From Legal Documents to Knowledge Graphs

Graph ML and GenAI Research, Neo4j
8 min read

This blog post was co-authored with Tuana Çelik
Create a free graph database instance in Neo4j AuraDB
Retrieval-augmented generation (RAG) has emerged as a powerful technique for enhancing LLMs with external knowledge, but traditional vector-based RAG approaches are increasingly showing their limitations when dealing with complex, interconnected information. Simple semantic similarity searches often fail to capture nuanced relationships between entities, struggle with multi-hop reasoning, and can miss critical context that spans across multiple documents.

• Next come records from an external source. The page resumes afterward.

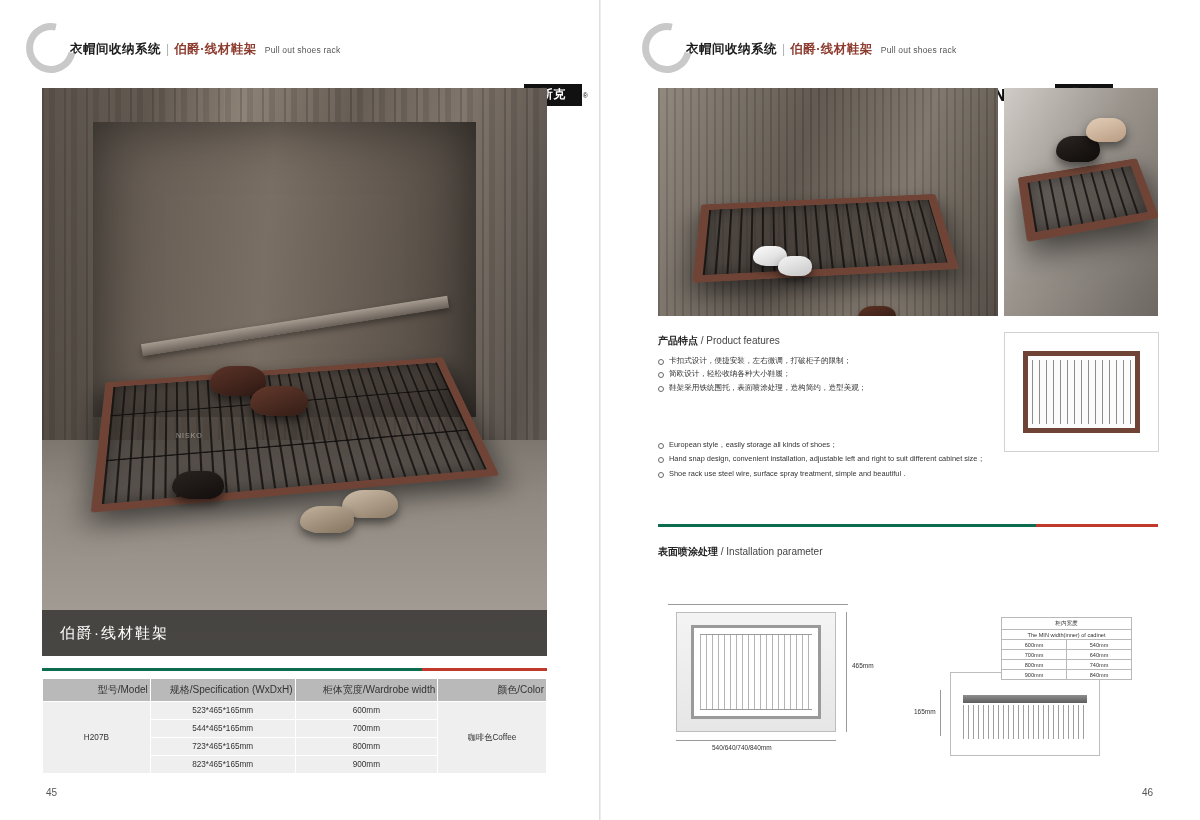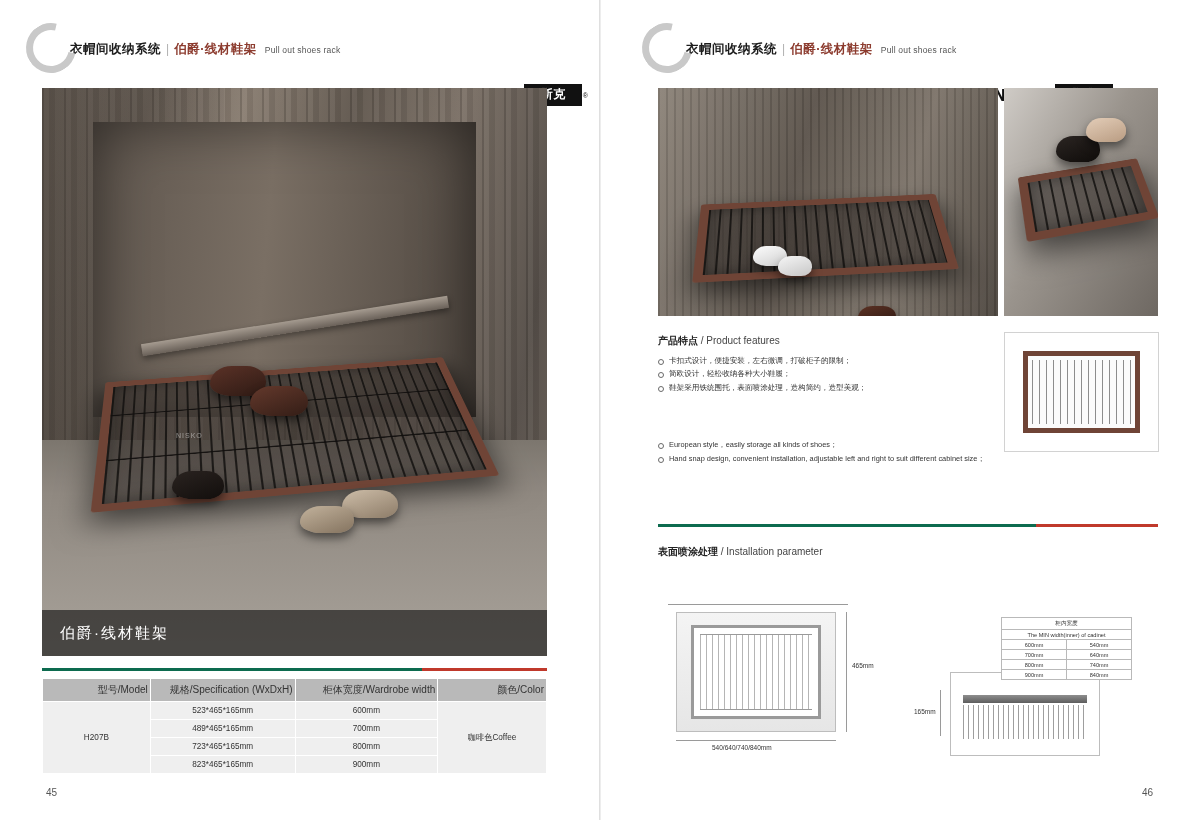--- a/index.html
+++ b/index.html
@@ -566,6 +566,7 @@
   <ul class="bullets en" style="left:658px; top:438px; width:340px; margin:0; padding:0;">
     <li>European style，easily storage all kinds of shoes；</li>
     <li>Hand snap design, convenient installation, adjustable left and right to suit different cabinet size；</li>
+    <li>Shoe rack use steel wire, surface spray treatment, simple  and beautiful．</li>
   </ul>
 
   <div class="prod-box">

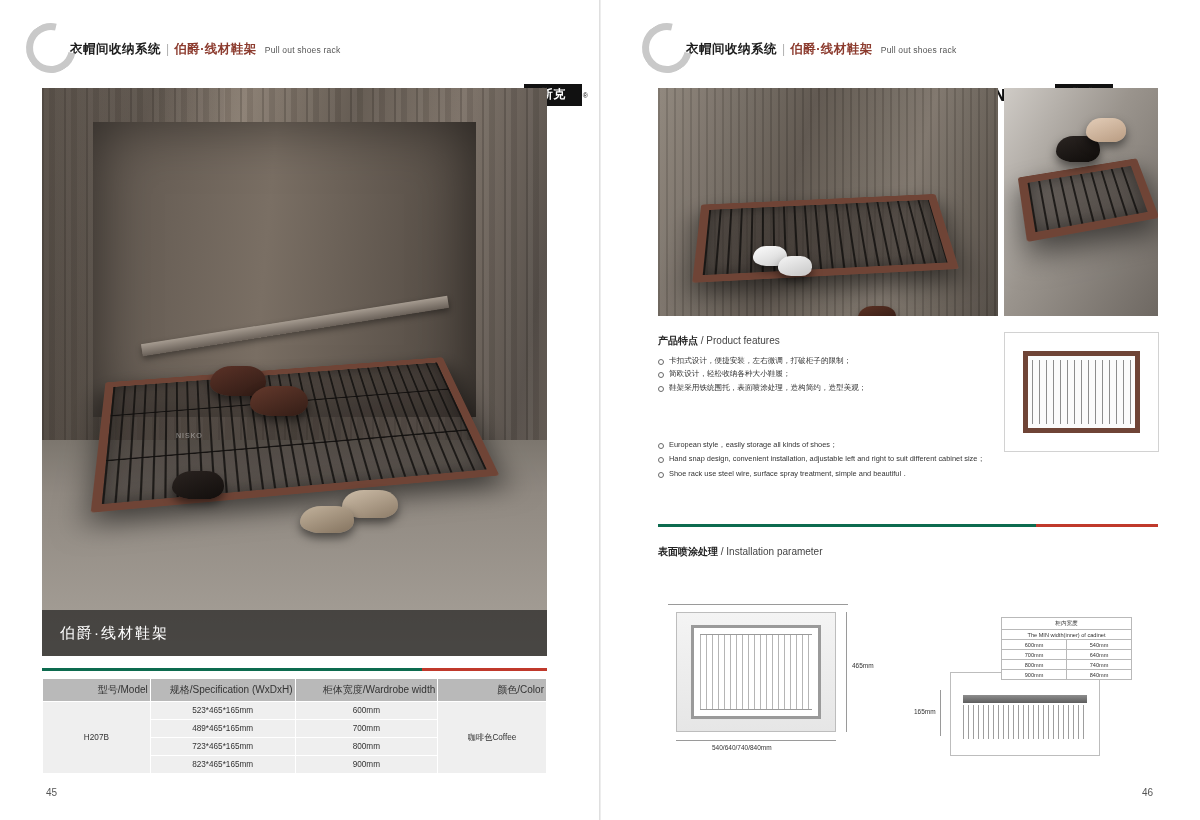--- a/index.html
+++ b/index.html
@@ -490,7 +490,7 @@
           <td rowspan="4">咖啡色Coffee</td>
         </tr>
         <tr>
-          <td>489*465*165mm</td>
+          <td>544*465*165mm</td>
           <td>700mm</td>
         </tr>
         <tr>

While there are various approaches to address these challenges, one particularly promising solution lies in structuring data to unlock more sophisticated retrieval and reasoning capabilities. By transforming unstructured documents into structured knowledge representations, we can perform complex graph traversals, relationship queries, and contextual reasoning that goes far beyond simple similarity matching.
This is where tools like LlamaCloud become invaluable. It provides robust parsing and extraction capabilities to convert raw documents into structured data. Neo4j serves as the backbone for knowledge graph representation, forming the foundation of GraphRAG architectures that can understand not just what information exists but how it all connects together.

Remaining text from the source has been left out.